__Dataset extract__:
● ● ● ●

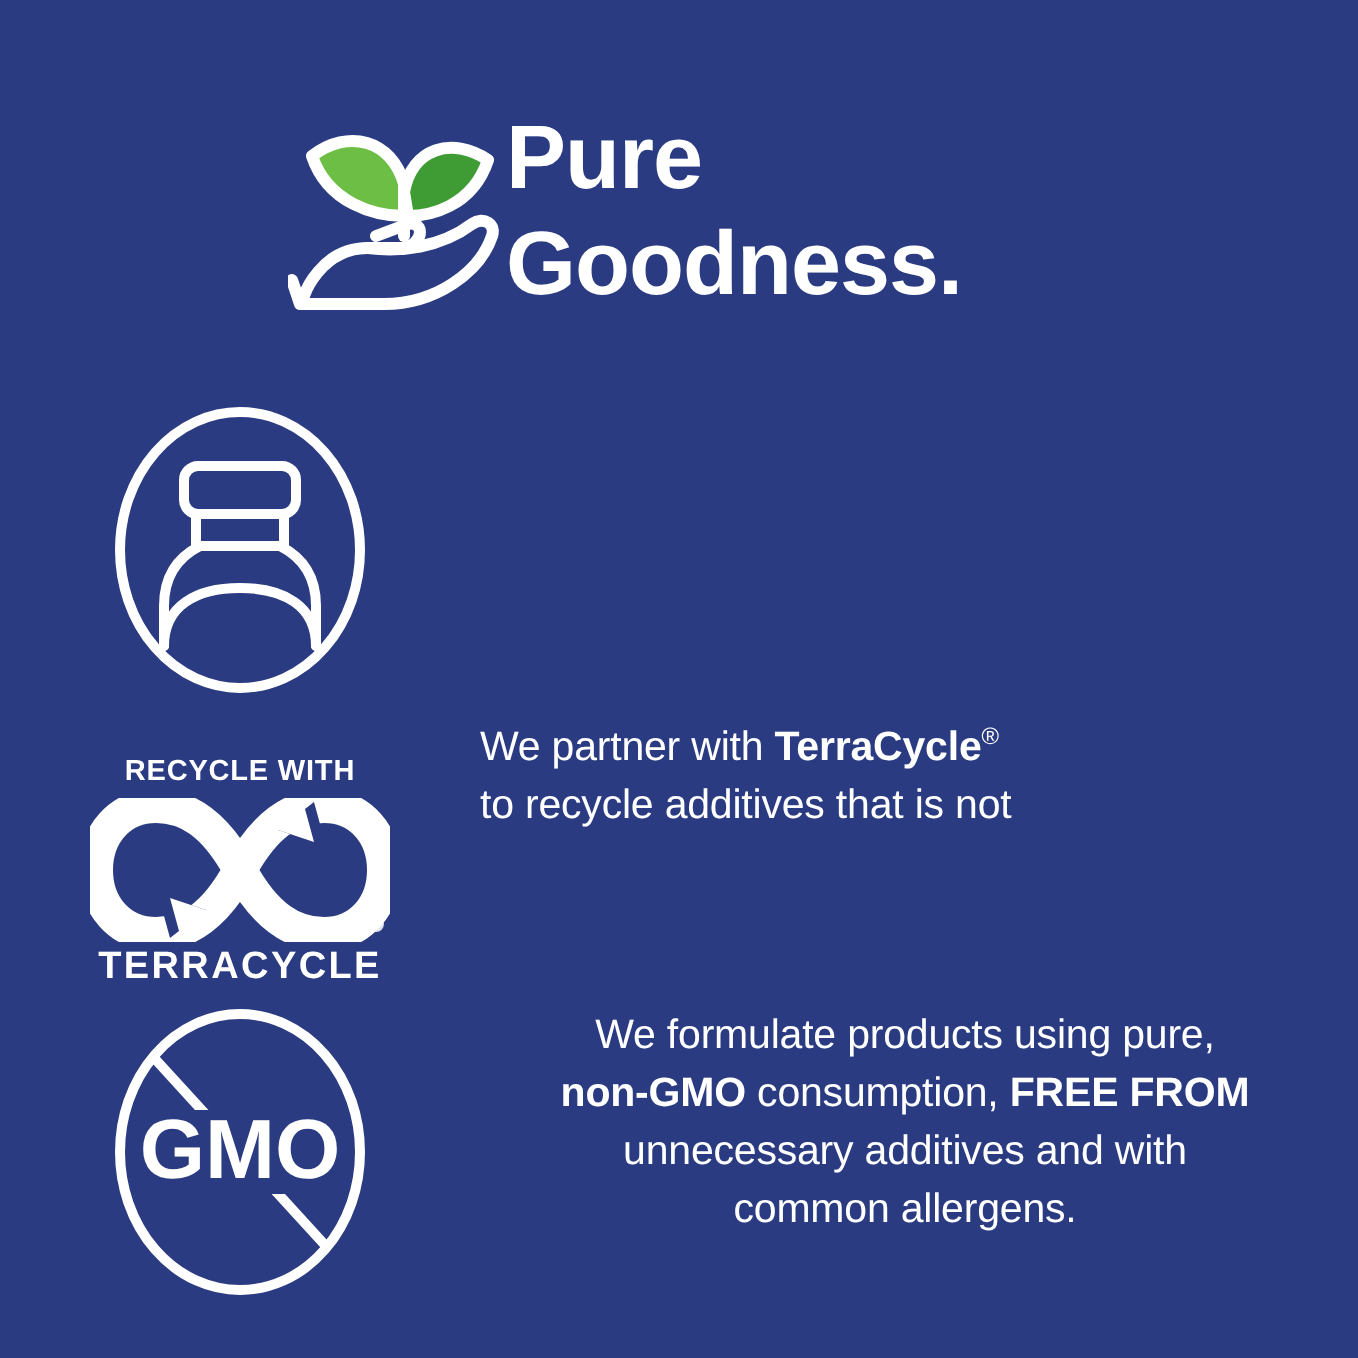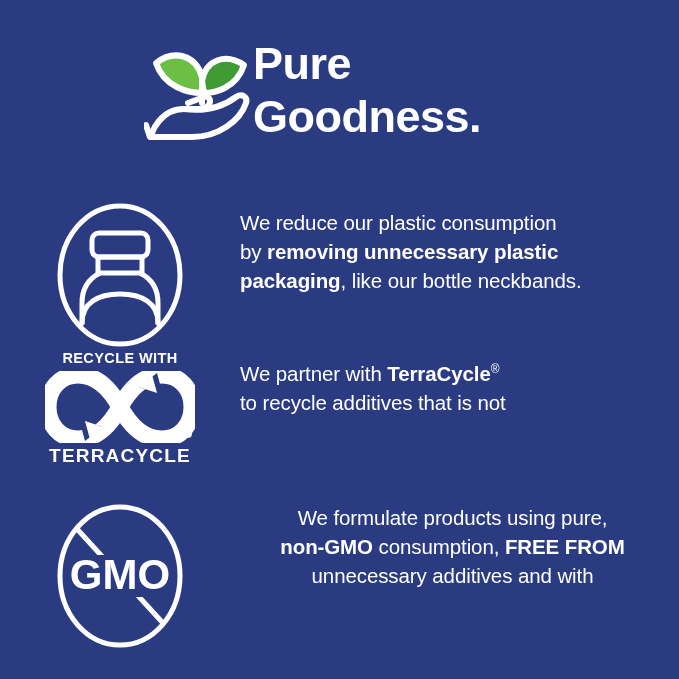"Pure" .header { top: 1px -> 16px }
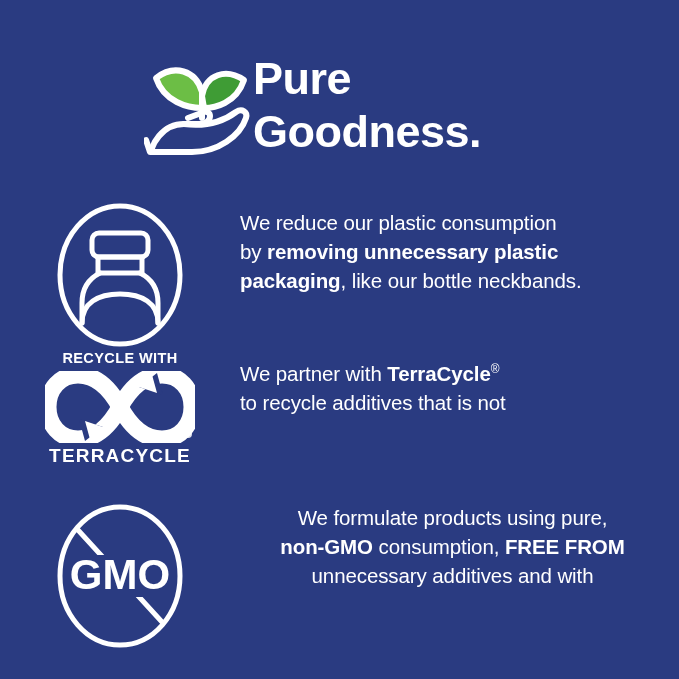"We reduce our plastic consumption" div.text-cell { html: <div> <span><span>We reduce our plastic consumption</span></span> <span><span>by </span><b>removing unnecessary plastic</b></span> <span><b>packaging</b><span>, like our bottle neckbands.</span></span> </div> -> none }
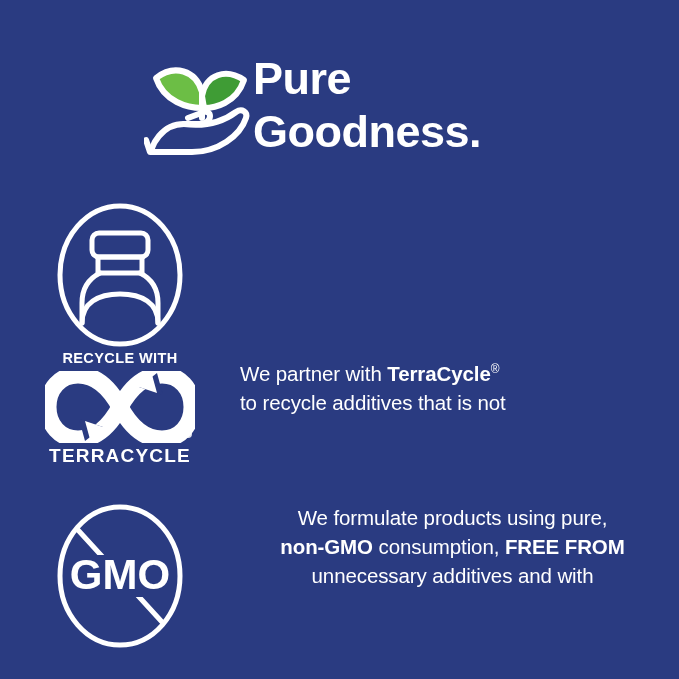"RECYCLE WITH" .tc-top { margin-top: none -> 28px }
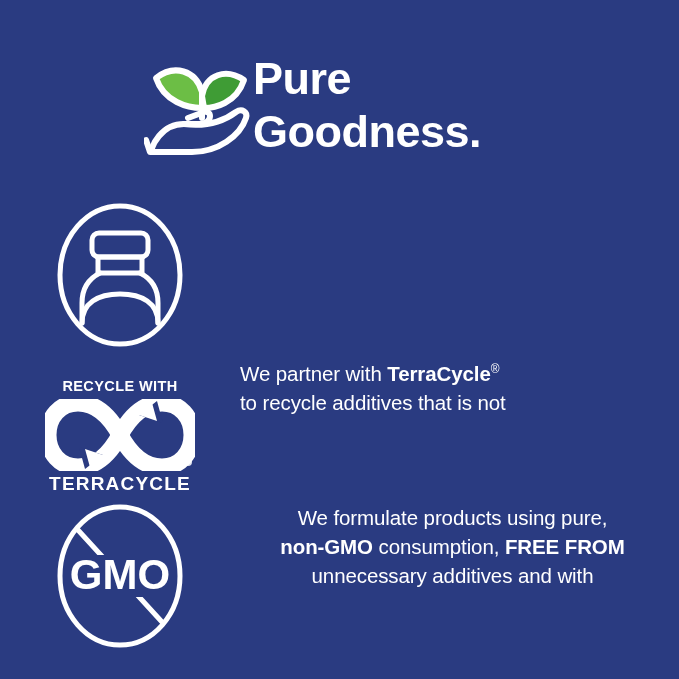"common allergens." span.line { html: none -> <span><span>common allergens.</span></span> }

● ● ● ●

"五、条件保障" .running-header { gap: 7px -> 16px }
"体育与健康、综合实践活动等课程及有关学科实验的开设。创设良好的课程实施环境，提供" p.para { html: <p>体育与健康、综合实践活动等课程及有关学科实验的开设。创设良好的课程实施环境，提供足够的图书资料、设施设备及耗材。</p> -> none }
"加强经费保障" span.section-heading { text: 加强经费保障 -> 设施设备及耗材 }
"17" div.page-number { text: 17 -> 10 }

● ● ● ●

__What you should do__:
Copy the entries above exactly, but only the stretch from the line containing "top: 1px ->" through the line containing "margin-top: none ->". Keep both end lines; drop the pictures.

__Result of the task__:
"Pure" .header { top: 1px -> 16px }
"We reduce our plastic consumption" div.text-cell { html: <div> <span><span>We reduce our plastic consumption</span></span> <span><span>by </span><b>removing unnecessary plastic</b></span> <span><b>packaging</b><span>, like our bottle neckbands.</span></span> </div> -> none }
"RECYCLE WITH" .tc-top { margin-top: none -> 28px }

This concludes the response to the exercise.